Data to examine:
==*==

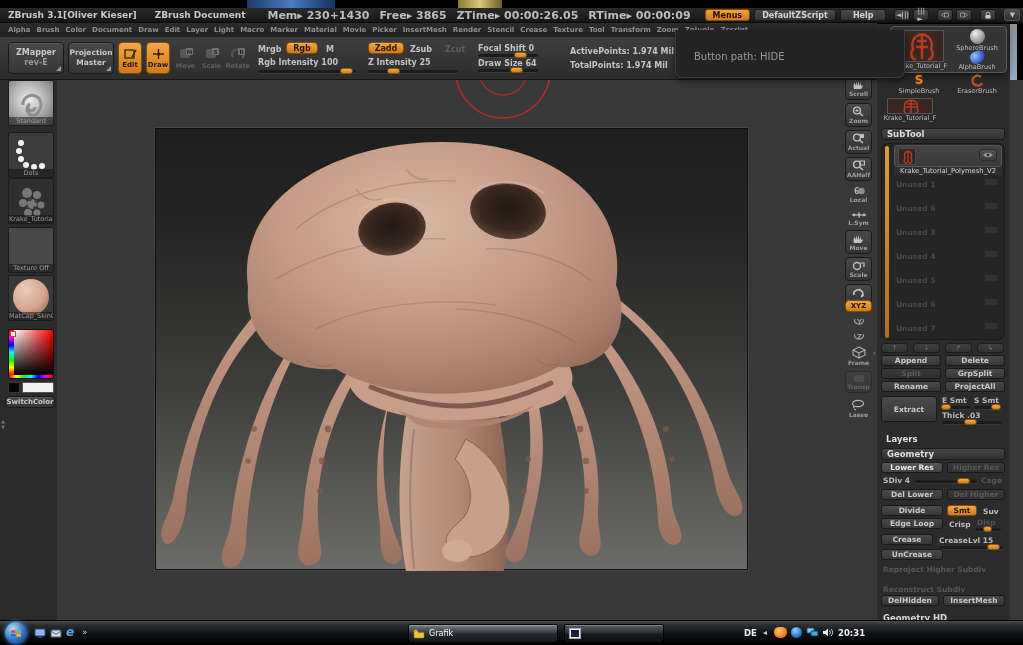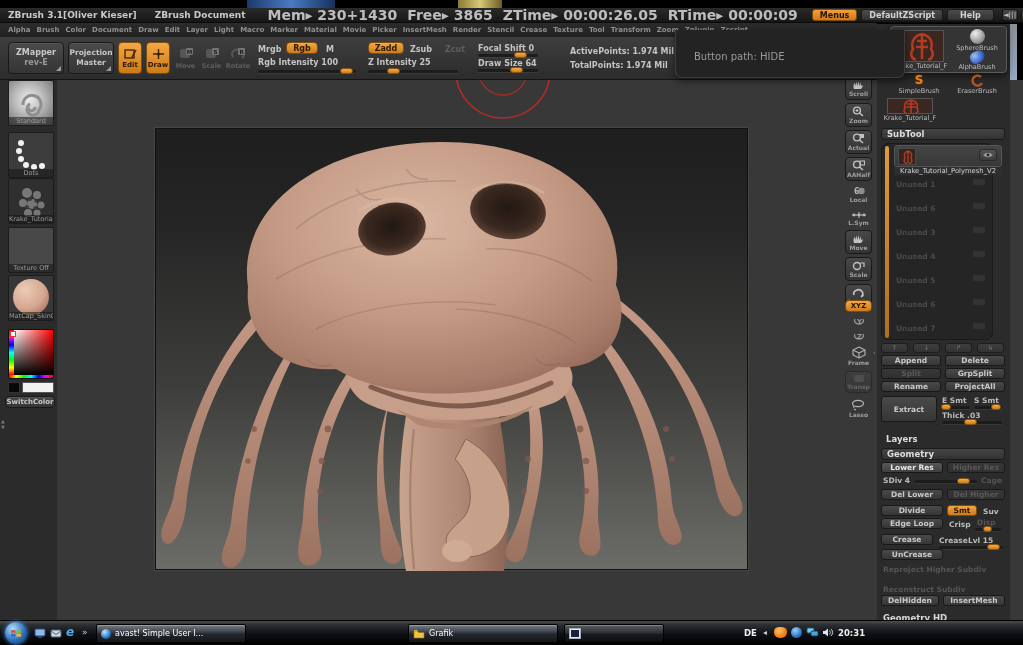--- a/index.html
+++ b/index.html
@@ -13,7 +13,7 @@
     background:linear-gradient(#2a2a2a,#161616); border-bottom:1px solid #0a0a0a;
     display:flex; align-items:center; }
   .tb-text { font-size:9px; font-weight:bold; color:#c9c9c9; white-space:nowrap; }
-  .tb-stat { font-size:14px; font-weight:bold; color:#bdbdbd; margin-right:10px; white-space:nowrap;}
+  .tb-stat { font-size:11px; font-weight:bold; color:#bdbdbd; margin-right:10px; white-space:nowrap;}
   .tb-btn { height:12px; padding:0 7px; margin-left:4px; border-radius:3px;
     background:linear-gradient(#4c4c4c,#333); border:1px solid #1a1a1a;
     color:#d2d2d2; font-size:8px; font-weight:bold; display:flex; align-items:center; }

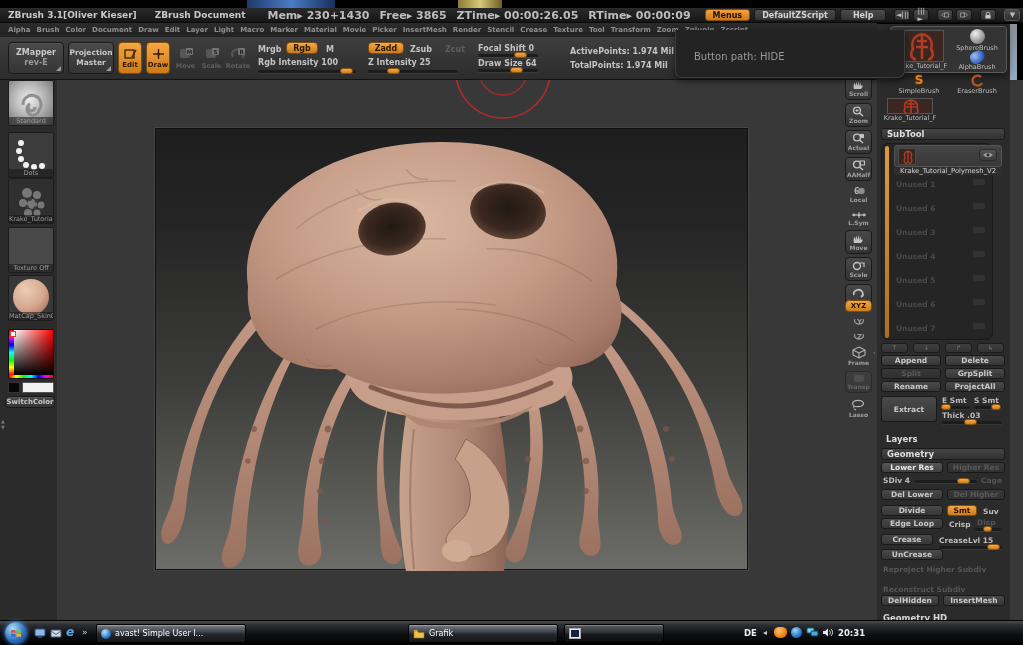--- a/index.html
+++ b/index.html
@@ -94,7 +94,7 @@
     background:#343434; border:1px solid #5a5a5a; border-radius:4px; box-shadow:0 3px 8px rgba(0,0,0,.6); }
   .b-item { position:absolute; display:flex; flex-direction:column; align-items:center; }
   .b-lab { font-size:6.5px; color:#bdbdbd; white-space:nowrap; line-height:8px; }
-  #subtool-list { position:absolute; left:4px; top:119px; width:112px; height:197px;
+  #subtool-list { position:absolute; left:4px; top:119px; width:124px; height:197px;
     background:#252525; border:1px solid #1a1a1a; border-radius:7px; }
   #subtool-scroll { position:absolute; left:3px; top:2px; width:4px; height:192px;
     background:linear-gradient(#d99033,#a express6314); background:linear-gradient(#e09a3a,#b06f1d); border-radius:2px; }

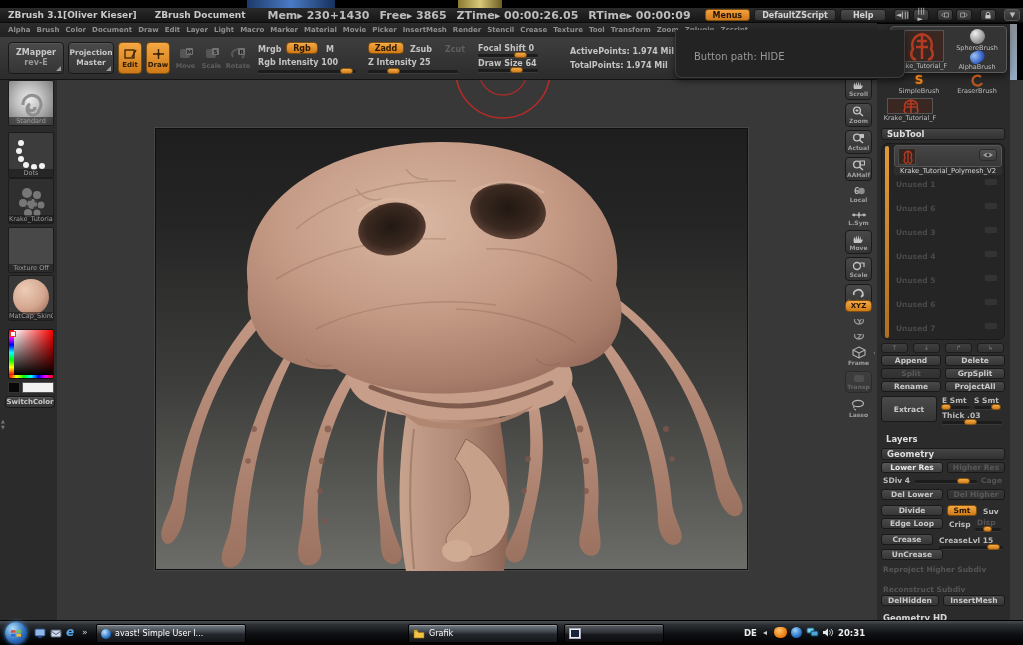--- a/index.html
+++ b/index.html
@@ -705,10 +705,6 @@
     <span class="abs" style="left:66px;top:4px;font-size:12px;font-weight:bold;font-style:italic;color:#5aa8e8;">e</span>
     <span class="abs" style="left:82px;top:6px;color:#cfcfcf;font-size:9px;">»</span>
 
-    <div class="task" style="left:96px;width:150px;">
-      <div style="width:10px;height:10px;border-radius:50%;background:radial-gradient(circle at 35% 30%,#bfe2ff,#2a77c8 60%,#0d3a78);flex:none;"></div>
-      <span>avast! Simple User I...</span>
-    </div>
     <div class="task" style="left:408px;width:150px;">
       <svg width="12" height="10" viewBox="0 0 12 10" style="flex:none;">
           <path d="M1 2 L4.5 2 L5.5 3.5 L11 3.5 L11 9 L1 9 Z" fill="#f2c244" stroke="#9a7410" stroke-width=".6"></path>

==*==

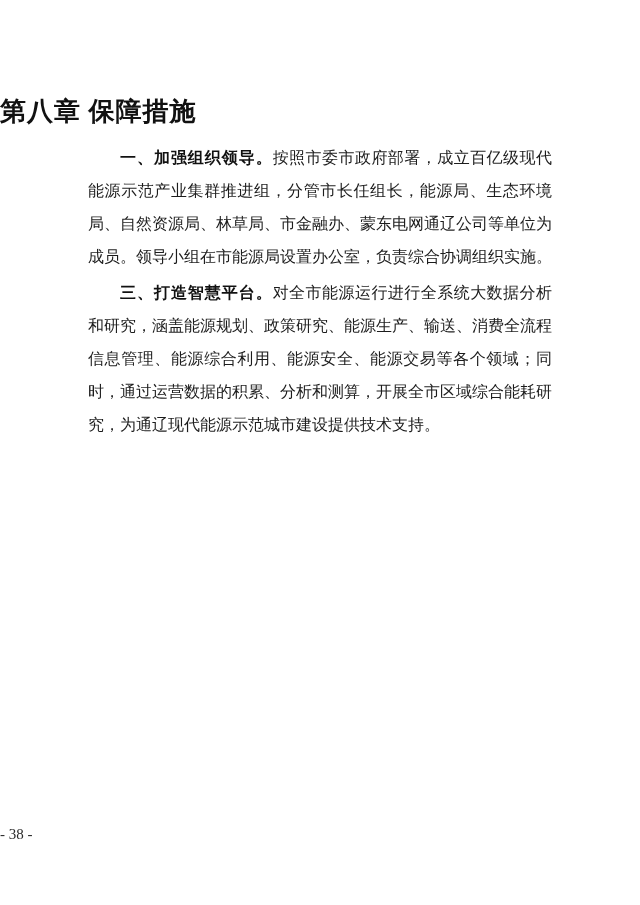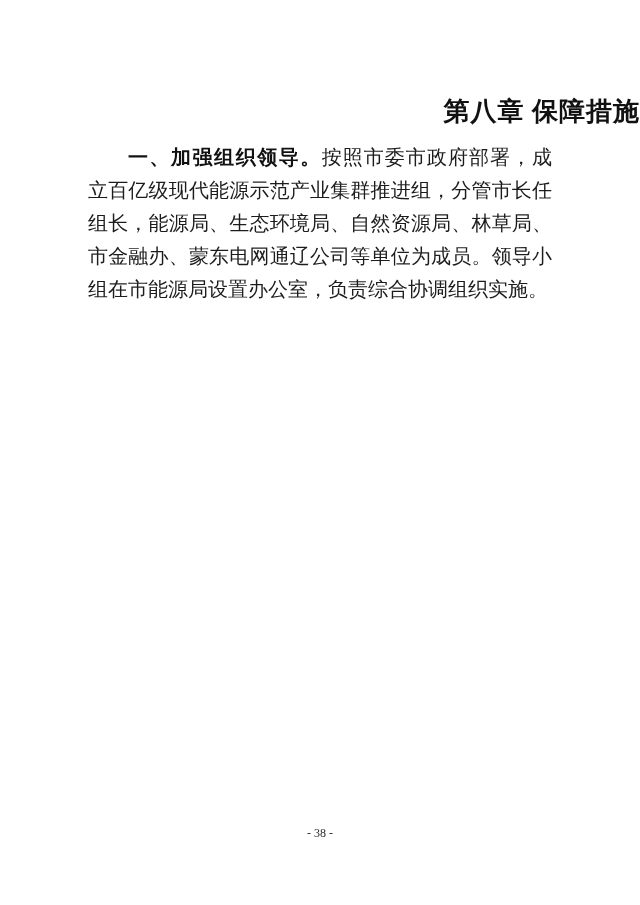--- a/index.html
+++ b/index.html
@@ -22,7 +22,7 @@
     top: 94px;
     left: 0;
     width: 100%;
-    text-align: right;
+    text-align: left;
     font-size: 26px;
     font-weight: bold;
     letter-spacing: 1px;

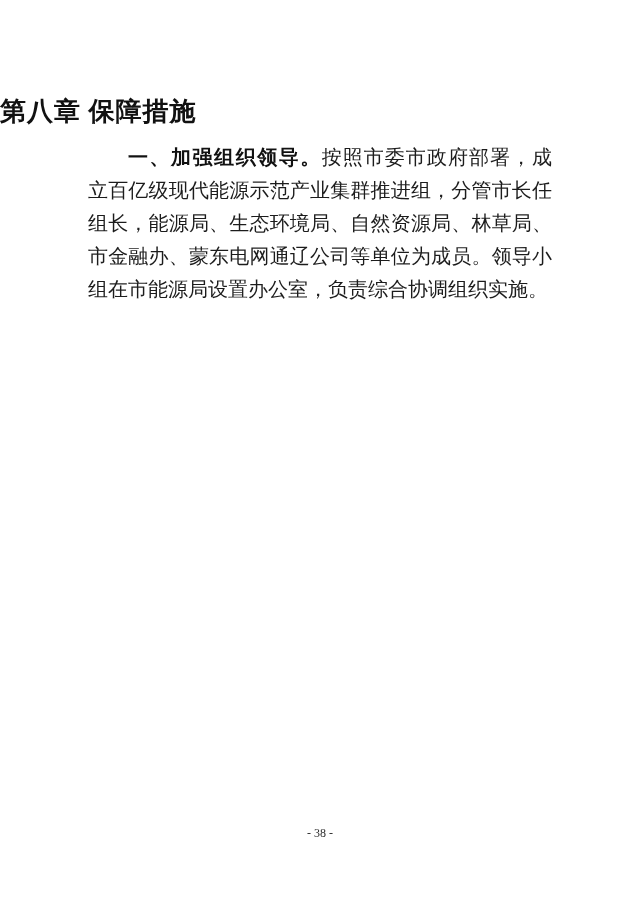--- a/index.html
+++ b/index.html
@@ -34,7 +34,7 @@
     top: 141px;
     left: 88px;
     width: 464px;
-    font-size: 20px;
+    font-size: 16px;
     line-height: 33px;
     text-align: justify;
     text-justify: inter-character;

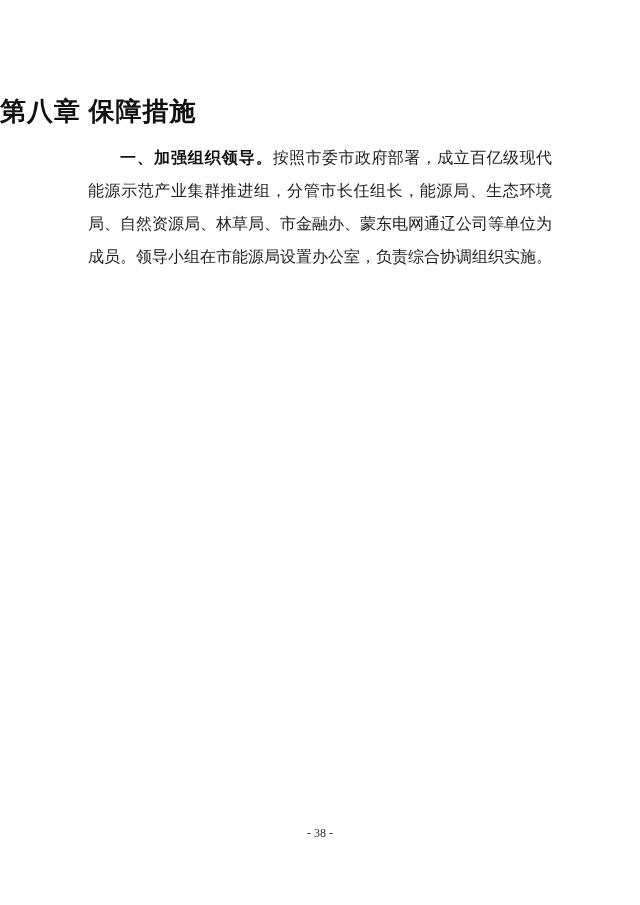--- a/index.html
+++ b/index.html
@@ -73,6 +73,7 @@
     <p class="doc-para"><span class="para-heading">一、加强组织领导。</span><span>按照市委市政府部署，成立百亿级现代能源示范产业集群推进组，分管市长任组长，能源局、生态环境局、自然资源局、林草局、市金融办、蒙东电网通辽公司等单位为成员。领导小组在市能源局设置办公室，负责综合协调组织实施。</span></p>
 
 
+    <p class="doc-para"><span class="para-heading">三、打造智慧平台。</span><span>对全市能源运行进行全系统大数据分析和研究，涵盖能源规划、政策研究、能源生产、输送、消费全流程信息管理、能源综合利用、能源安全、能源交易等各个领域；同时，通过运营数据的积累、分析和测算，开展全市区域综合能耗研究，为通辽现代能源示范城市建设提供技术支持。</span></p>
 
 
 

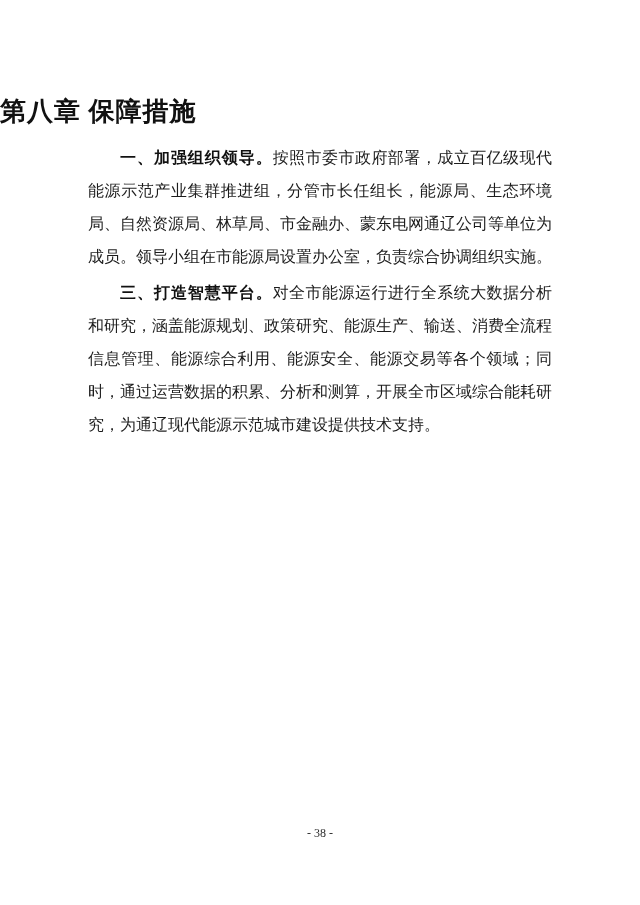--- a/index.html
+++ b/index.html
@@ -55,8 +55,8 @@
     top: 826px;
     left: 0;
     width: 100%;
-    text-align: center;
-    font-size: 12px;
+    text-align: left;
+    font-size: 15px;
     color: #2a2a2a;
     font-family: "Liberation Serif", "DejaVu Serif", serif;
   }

==*==

What you have to do: State how many lines of the data above contain the string "color", leaving out everything but the number.

Answer to the exercise: 8